Hi and welcome to our site!When you took the mortgage - that amount was not included into your taxable income - correct?That is because you were expected to pay it back.So - when you eventually pay it back - that amount is NOT deducted.However - you might be able to deduct mortgage interest and some other costs associated with that mortgage - but when you pay back the principal - that is not deductible..Regarding your first NH property - that is your rental property - correct?So - you would need to report the sale transaction on your tax return.Your will have to report separately the sale of the land and the building - as two separate assets.The gain will be original purchase price - for the lot and the building cost for the house - only the cost of materials and payments to contractors will be included into the basis - the value of your time is not considered.The basis will be adjusted by additional improvements (plus) and depreciation for the time the property was rented (MINUS) - so you will come up with adjusted basis.

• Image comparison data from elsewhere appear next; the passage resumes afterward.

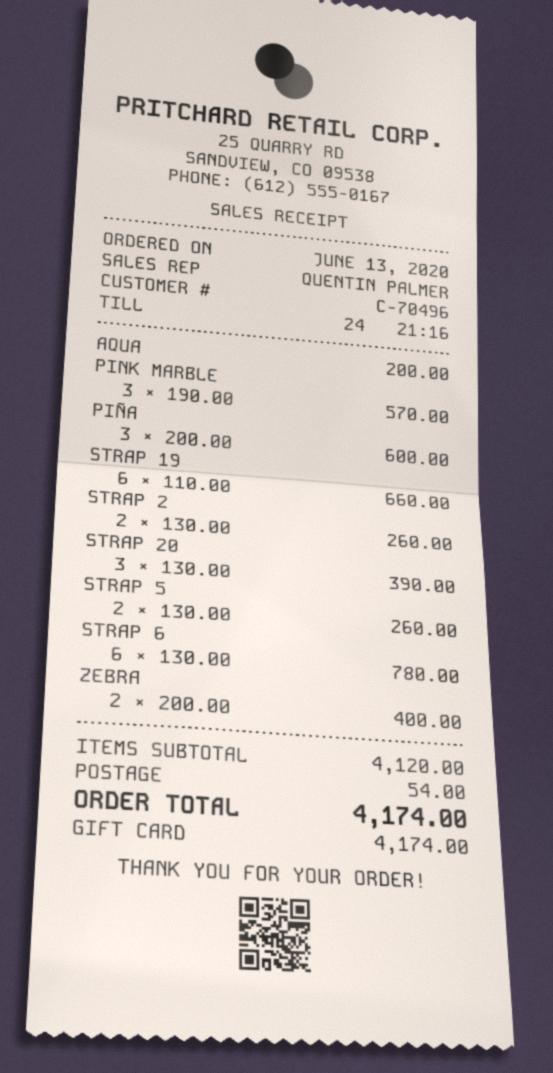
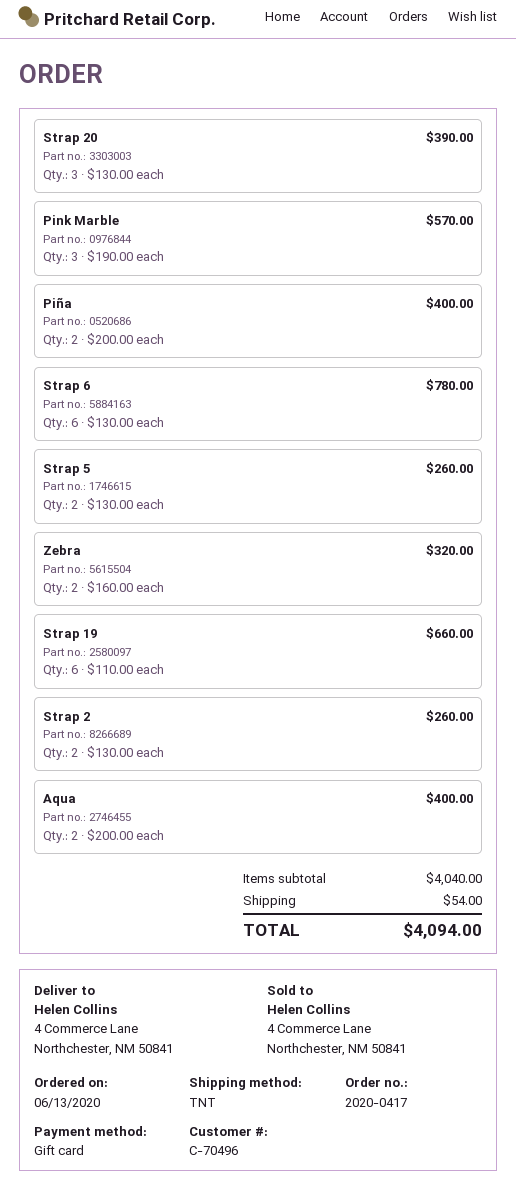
AQUA: 1 x 200.00 = 200.00 -> 2 x 200.00 = 400.00
PIÑA: 3 x 200.00 = 600.00 -> 2 x 200.00 = 400.00
ZEBRA: 2 x 200.00 = 400.00 -> 2 x 160.00 = 320.00
subtotal: 4120.00 -> 4040.00
total: 4174.00 -> 4094.00

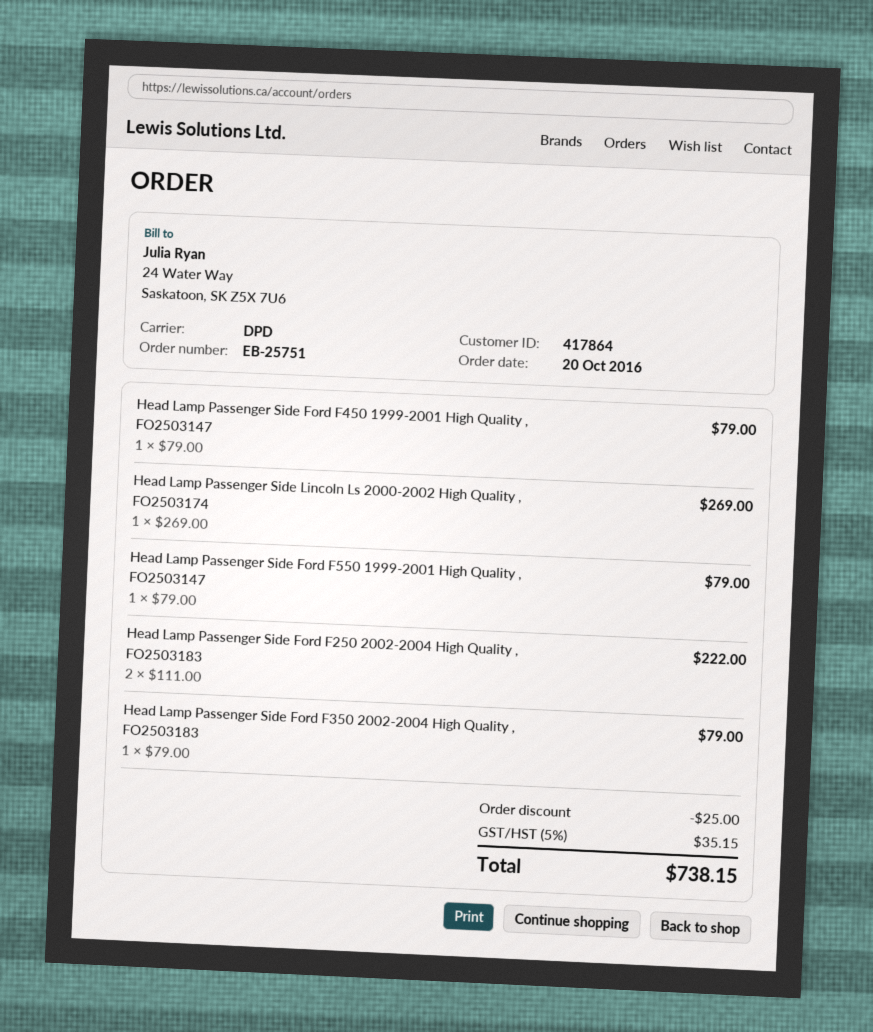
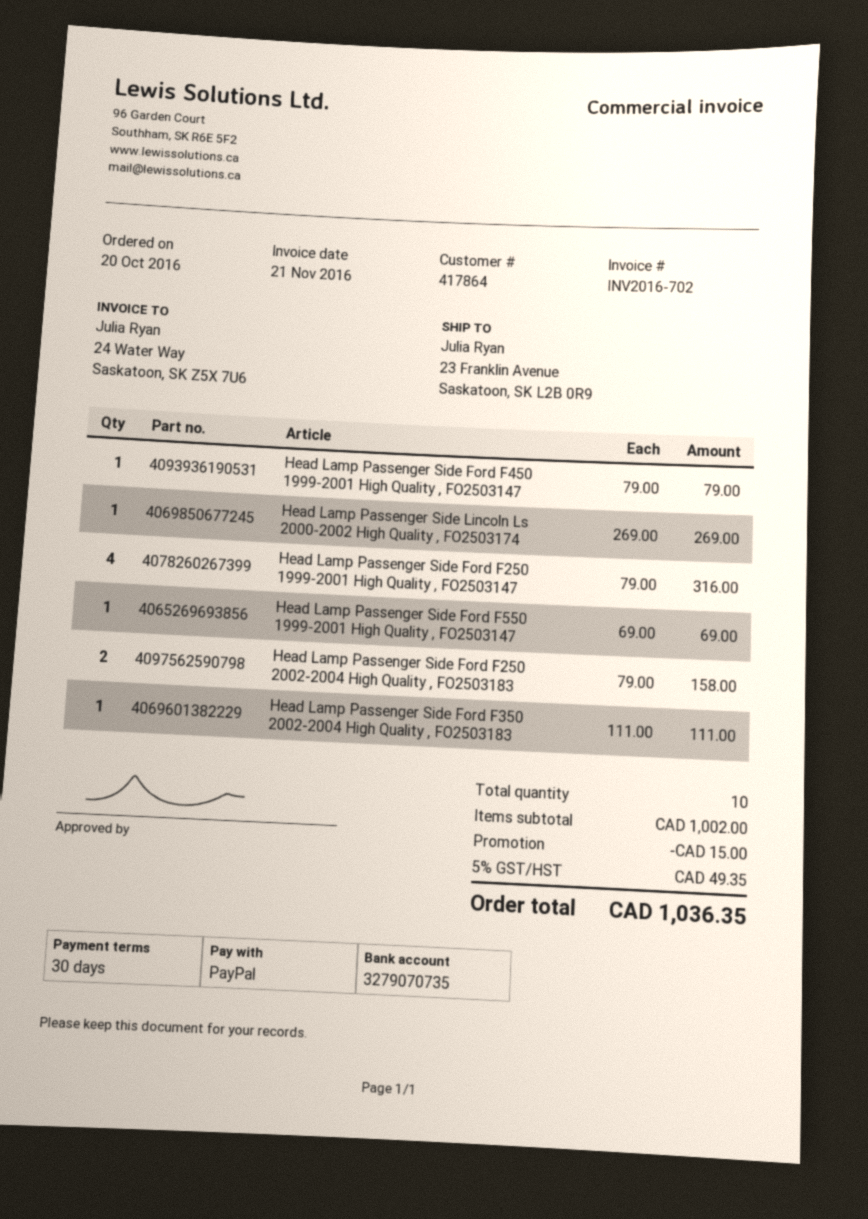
Head Lamp Passenger Side Ford F550 1999-2001 High Quality , FO2503147: 1 x 79.00 = 79.00 -> 1 x 69.00 = 69.00
Head Lamp Passenger Side Ford F250 2002-2004 High Quality , FO2503183: 2 x 111.00 = 222.00 -> 2 x 79.00 = 158.00
Head Lamp Passenger Side Ford F350 2002-2004 High Quality , FO2503183: 1 x 79.00 = 79.00 -> 1 x 111.00 = 111.00
Head Lamp Passenger Side Ford F250 1999-2001 High Quality , FO2503147: none -> 4 x 79.00 = 316.00
discount: 25.00 -> 15.00
tax: 5% = 35.15 -> 5% = 49.35
total: 738.15 -> 1036.35

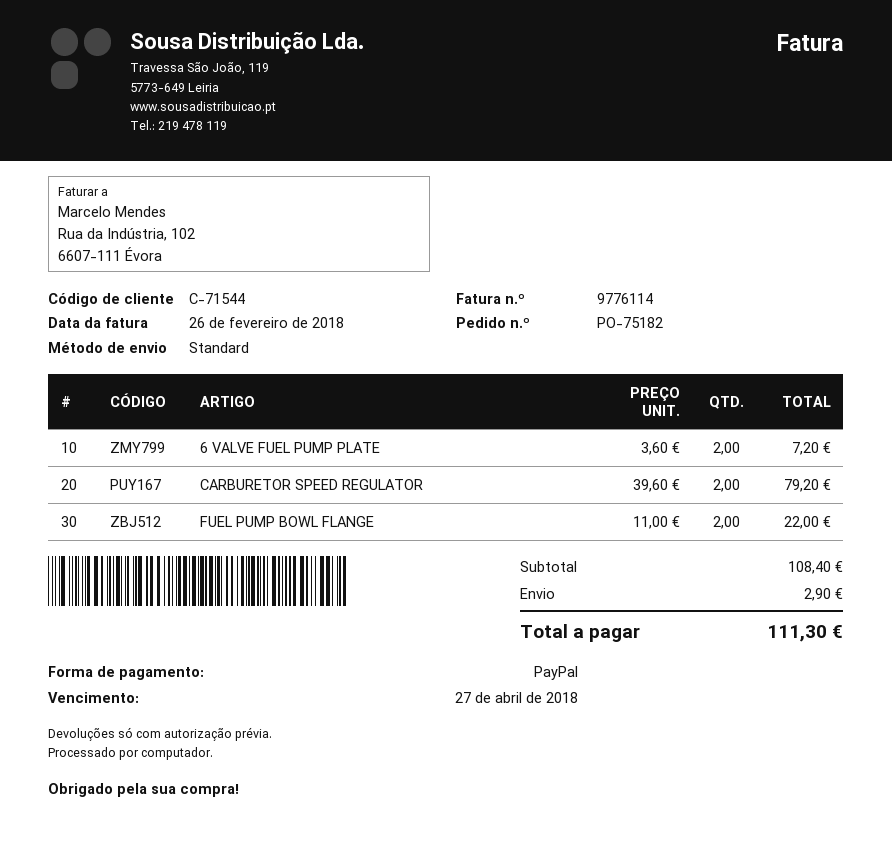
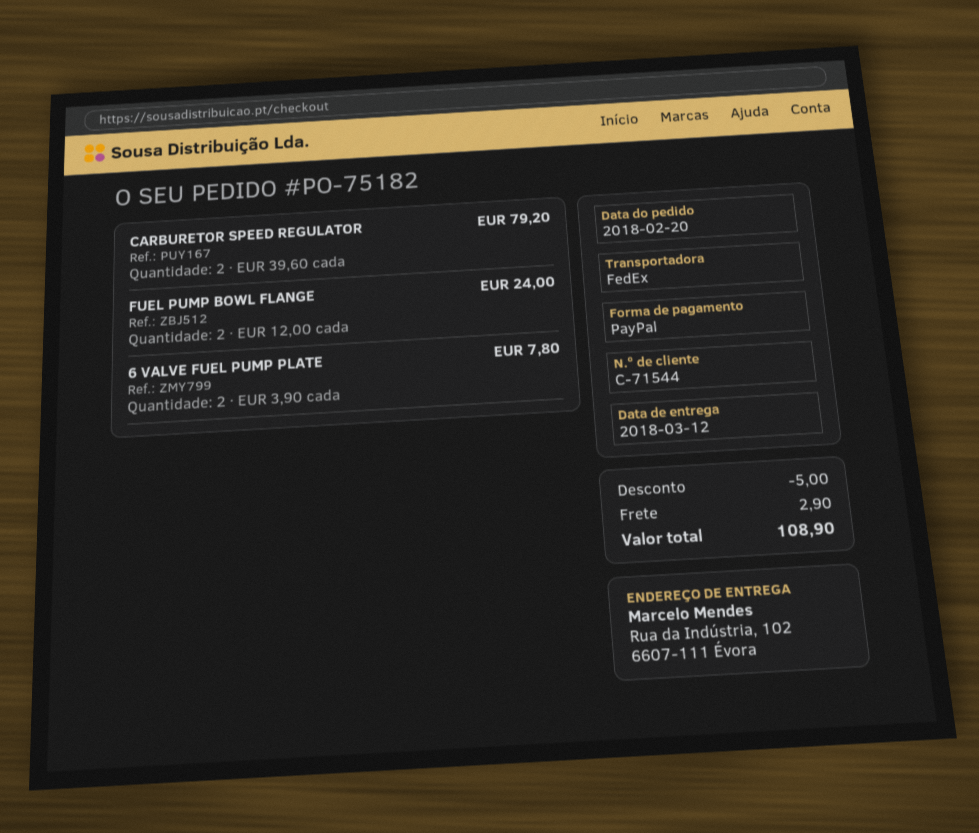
shipping method: standard -> FedEx
6 VALVE FUEL PUMP PLATE: 2 x 3.60 = 7.20 -> 2 x 3.90 = 7.80
FUEL PUMP BOWL FLANGE: 2 x 11.00 = 22.00 -> 2 x 12.00 = 24.00
discount: none -> 5.00
total: 111.30 -> 108.90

Expert:  Lev replied 2 years ago.
The gain will be calculated as
(selling price) MINUS (adjusted basis)
As that property was owned more than a year - the gain will be taxed as long term capital gain - at reduced tax rates - for most taxpayers - not more than 15%.
So if you sell for $300k - that woudl be your selling price.
You would need to determine the adjusted basis as discussed above - and add your selling expenses (Realtor's fees, inspections, closing costs, etc.)
Mortgage repayment woudl not affect calculations and your taxable income will not be reduced by that amount.
Regarding proving your costs...
First of all - you do need to keep your records for all expenses.
If you do not have such records - you might want to re-establish it - be reasonable.
In general - the IRS doesn't require actual receipts for expenses below $75 - so your personal records might sufficient.
Second - you do not need to send your supporting documents to the IRS - just keep for your records.
ONLY if audited - you would need to provide supporting documents.